Financement AJ : Le rapport Le Bouillonnec explore une douzaine de pistes

Aide juridictionnelle

Manuel Valls a demandé à la ministre de la justice Christiane Taubira d'engager une « concertation » avec les avocats pour réformer le financement de l'aide juridictionnelle (AJ) sur la base des propositions du rapport du député PS Jean-Yves Le Bouillonnec, a annoncé Matignon jeudi.

Soulignant que l'AJ est actuellement « à bout de souffle », ce rapport« Financement et gouvernance de l'aide juridictionnelle : À la croisée des fondamentaux — Analyse et propositions d'aboutissement », Jean-Yves Le Bouillonnec, sept. 2014, 51 p., rendu public par le ministère de la justice, avait été demandé début juillet par Manuel Valls pour réformer le système d'aide juridictionnelle. Celle-ci permet de prendre en charge les frais de justice des citoyens les plus modestes. Il avait été confié à M. Le Bouillonnec à la suite de plusieurs manifestations d'avocats, qui s'opposaient à un projet initial de remise à plat prévoyant la taxation de tout ou partie des cabinets d'avocats.

Dans son rapport, le député PS passe au crible une douzaine de pistes de financement hors budget général de l'État pour diversifier le financement de l'aide juridictionnelle. Parmi elles figurent une participation des avocats, de l'ensemble des professions du droit, une majoration de la taxe forfaitaire collectée par les huissiers de justice, une contribution des assureurs ou encore une augmentation des droits d'enregistrement sur les actes juridiques.

Dans son projet de budget 2015, le gouvernement a déjà retenu trois nouvelles sources de financement qui devraient permettre de lever l'an prochain 43 millions d'euros. Le projet de loi de finances prévoit ainsi une hausse de « la taxe spéciale sur les contrats d'assurance de protection juridique », du « droit fixe de procédure pénale », payé par les personnes condamnées, et de « la taxe forfaitaire sur les actes d'huissiers de justice ».

Selon le président du Conseil national des barreaux (CNB), Jean-Marie Burguburu, 25 millions proviendront des contrats d'assurance, 7 millions des paiements des personnes condamnées et 11 millions sur la taxe sur les actes d'huissier. Au total, l'enveloppe globale de l'AJ augmente de 10 % dans le budget 2015, passant de 345 à 379 millions d'euros.

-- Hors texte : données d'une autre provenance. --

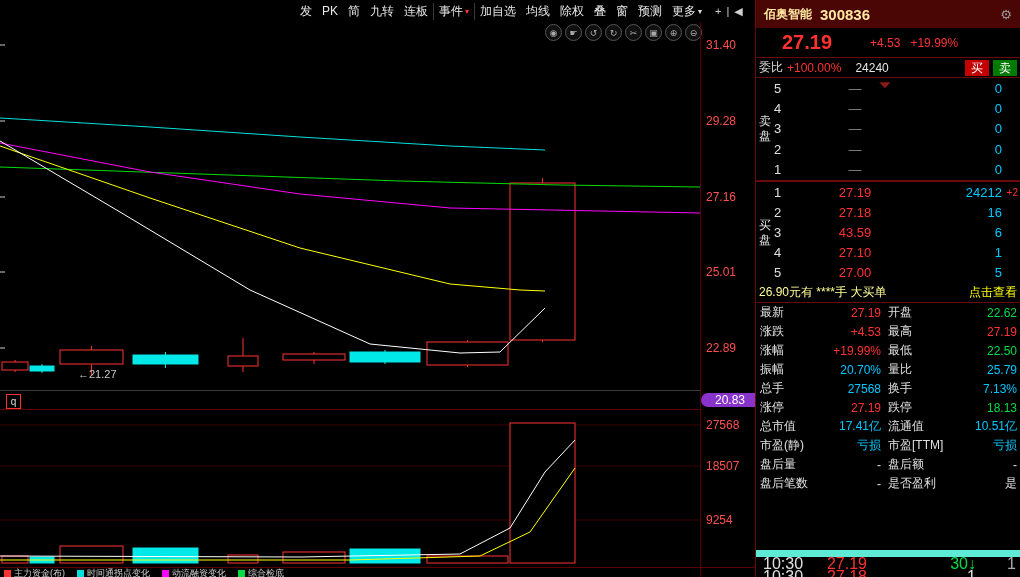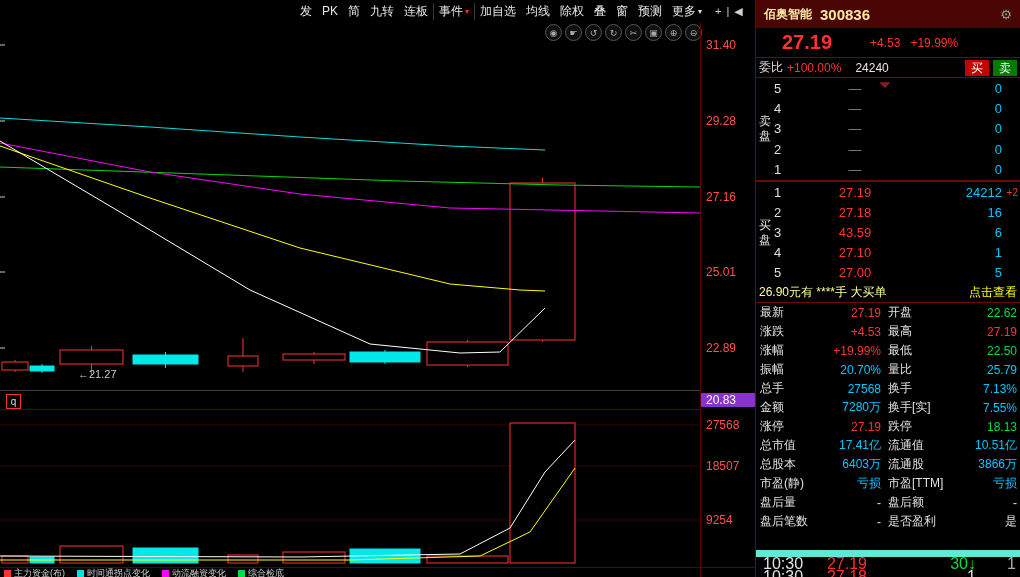--- a/index.html
+++ b/index.html
@@ -29,21 +29,21 @@
   .bottom-tabs{position:absolute;left:0;top:567px;width:755px;height:10px;display:flex;align-items:center;
                gap:12px;padding-left:4px;font-size:9px;line-height:10px;border-top:1px solid #5a0000;overflow:hidden;}
   .bt-item{display:flex;align-items:center;gap:3px;cursor:pointer;white-space:nowrap;}
   .bt-marker{width:7px;height:7px;display:inline-block;}
   .bt-label{color:#cfcfcf;}
 
   
   .axis-col{position:absolute;left:700px;top:22px;width:55px;height:555px;border-left:1px solid #5a0000;box-sizing:border-box;}
   .ax-label{position:absolute;left:5px;font-size:12px;color:#ff5050;height:14px;line-height:14px;}
   .ax-highlight{position:absolute;left:0;width:50px;height:14px;line-height:14px;font-size:12px;color:#fff;
-                padding-left:5px;background:#8833cc;}
+                padding-left:14px;background:#8833cc;border-radius:7px;}
 
   
   .right-panel{position:absolute;left:755px;top:0;width:265px;height:577px;border-left:1px solid #6a0a0a;
                box-sizing:border-box;background:#000;}
   .rp-header{position:absolute;left:0;top:0;width:100%;height:28px;background:#4a0505;display:flex;
              align-items:center;gap:8px;padding:0 8px;box-sizing:border-box;}
   .st-name{color:#ffe9a0;font-size:12px;font-weight:bold;}
   .st-code{color:#ffe9a0;font-size:15px;font-weight:bold;}
   .gear{margin-left:auto;color:#9a9a9a;font-size:13px;cursor:pointer;}
   .rp-price{position:absolute;left:0;top:28px;width:100%;height:29px;display:flex;align-items:center;
@@ -357,42 +357,30 @@
           <span class="st-l">量比</span>
           <span class="st-v c-cyan">25.79</span>
         </div>
         <div class="st-row">
           <span class="st-l">总手</span>
           <span class="st-v c-cyan">27568</span>
           <span class="st-l">换手</span>
           <span class="st-v c-cyan">7.13%</span>
         </div>
         <div class="st-row">
-          <span class="st-l">金额</span>
-          <span class="st-v c-cyan">7280万</span>
-          <span class="st-l">换手[实]</span>
-          <span class="st-v c-cyan">7.55%</span>
-        </div>
-        <div class="st-row">
           <span class="st-l">涨停</span>
           <span class="st-v c-red">27.19</span>
           <span class="st-l">跌停</span>
           <span class="st-v c-green">18.13</span>
         </div>
         <div class="st-row">
           <span class="st-l">总市值</span>
           <span class="st-v c-cyan">17.41亿</span>
           <span class="st-l">流通值</span>
           <span class="st-v c-cyan">10.51亿</span>
-        </div>
-        <div class="st-row">
-          <span class="st-l">总股本</span>
-          <span class="st-v c-cyan">6403万</span>
-          <span class="st-l">流通股</span>
-          <span class="st-v c-cyan">3866万</span>
         </div>
         <div class="st-row">
           <span class="st-l">市盈(静)</span>
           <span class="st-v c-cyan">亏损</span>
           <span class="st-l">市盈[TTM]</span>
           <span class="st-v c-cyan">亏损</span>
         </div>
         <div class="st-row">
           <span class="st-l">盘后量</span>
           <span class="st-v c-white">-</span>

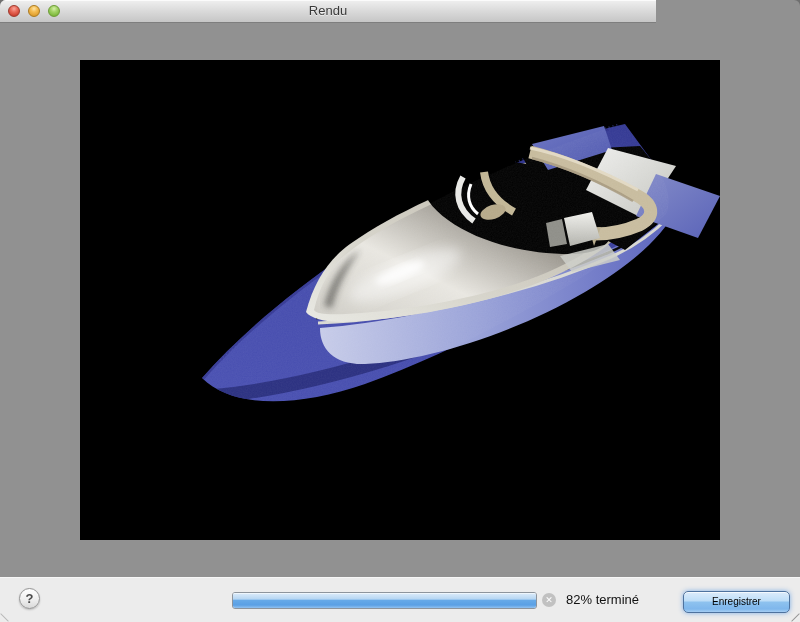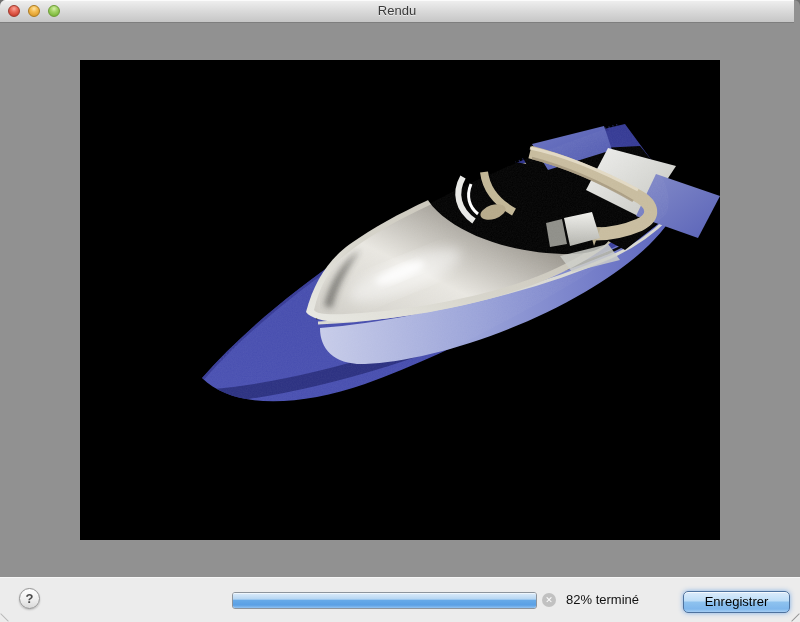--- a/index.html
+++ b/index.html
@@ -7,21 +7,21 @@
     width:800px;height:622px;overflow:hidden;
     font-family:"Liberation Sans","DejaVu Sans",sans-serif;
     background:#6f6f6f;
   }
   #window{
     position:absolute;left:0;top:0;width:800px;height:622px;
     background:#919191;border-radius:6px 6px 0 0;overflow:hidden;
   }
   
   #titlebar{
-    position:absolute;left:0;top:0;width:794px;height:22px;
+    position:absolute;left:0;top:0;width:656px;height:22px;
     background:linear-gradient(180deg,#f0f0f0 0%,#dcdcdc 45%,#c6c6c6 100%);
     border-bottom:1px solid #7e7e7e;
     box-shadow:inset 0 1px 0 rgba(255,255,255,.75);
   }
   .tl{position:absolute;top:5px;width:12px;height:12px;border-radius:50%;box-sizing:border-box;}
   .tl.close{left:8px;border:1px solid #9e3a2e;
     background:radial-gradient(circle at 50% 28%,#f7a79e 0%,#ea6d5d 35%,#cf4333 75%,#b23325 100%);}
   .tl.min{left:28px;border:1px solid #ab7b20;
     background:radial-gradient(circle at 50% 28%,#fce5a9 0%,#f5bd53 35%,#e0a030 75%,#c98c20 100%);}
   .tl.zoom{left:48px;border:1px solid #6d9b37;
@@ -64,21 +64,21 @@
     text-align:center;line-height:14px;cursor:default;
   }
   #status-text{
     position:absolute;left:566px;top:14px;height:18px;line-height:18px;
     font-size:13px;color:#111;
   }
   #save-button{
     position:absolute;left:683px;top:14px;width:107px;height:22px;
     border:1px solid #4e729e;border-radius:5px;box-sizing:border-box;
     background:linear-gradient(180deg,#dcecfb 0%,#bdddf7 45%,#8ec2ef 50%,#7fb7ec 85%,#a6cef3 100%);
-    font-size:13px;color:#000;text-align:center;line-height:20px;
+    font-size:10px;color:#000;text-align:center;line-height:20px;
     box-shadow:0 0 5px rgba(108,163,228,.85), inset 0 1px 0 rgba(255,255,255,.7);
     cursor:default;
   }
   .grip{position:absolute;background:transparent;}
   .grip span{display:block;width:11px;height:1px;background:#989898;box-shadow:0 1px 0 #f2f2f2;}
   #grip-right{right:-1px;bottom:4px;transform:rotate(-45deg);}
   #grip-left{left:-1px;bottom:4px;transform:rotate(45deg);}
 </style>
 </head>
 <body>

Dans un communiqué, la garde des sceaux s'est réjouie de « la pertinence du travail accompli » par le député Le Bouillonnec, « sur un sujet complexe mais essentiel pour l'accès à la justice des plus démunis et d'une partie des classes moyennes ». Elle indique que « l'effort budgétaire important » consenti par l'État pour l'accès au droit est « également un appel à la responsabilité ». La ministre constate que le rapport souligne une forte disparité dans la prise en charge des missions rémunérées par l'AJ, avec 7 % des avocats réalisant 57 % des missions et 58 % n'y participant jamais. « Cela pose nécessairement la question d'une solidarité entre barreaux pour répartir l'effort et les ressources », dit Christiane Taubira qui s'engage à « engager sans tarder une concertation constructive avec la profession d'avocats à partir des propositions du rapport ».

Le CNB reconnaît que ce rapport comporte « des préconisations positives sur de nouvelles sources de financement et une volonté affirmée de réformer en profondeur le système de l’aide juridictionnelle » mais a adopté une résolution lors de son assemblée générale des 10 et 11 octobre 2014 s'opposant à ce que l’ouverture de négociations avec le gouvernement soit « conditionnée à la mise en place d’une inenvisageable "contribution de solidarité volontaire obligatoire" prélevée sur les barreaux » et exigeant « l’ouverture immédiate et sans condition de la concertation entre la profession et la Chancellerie ».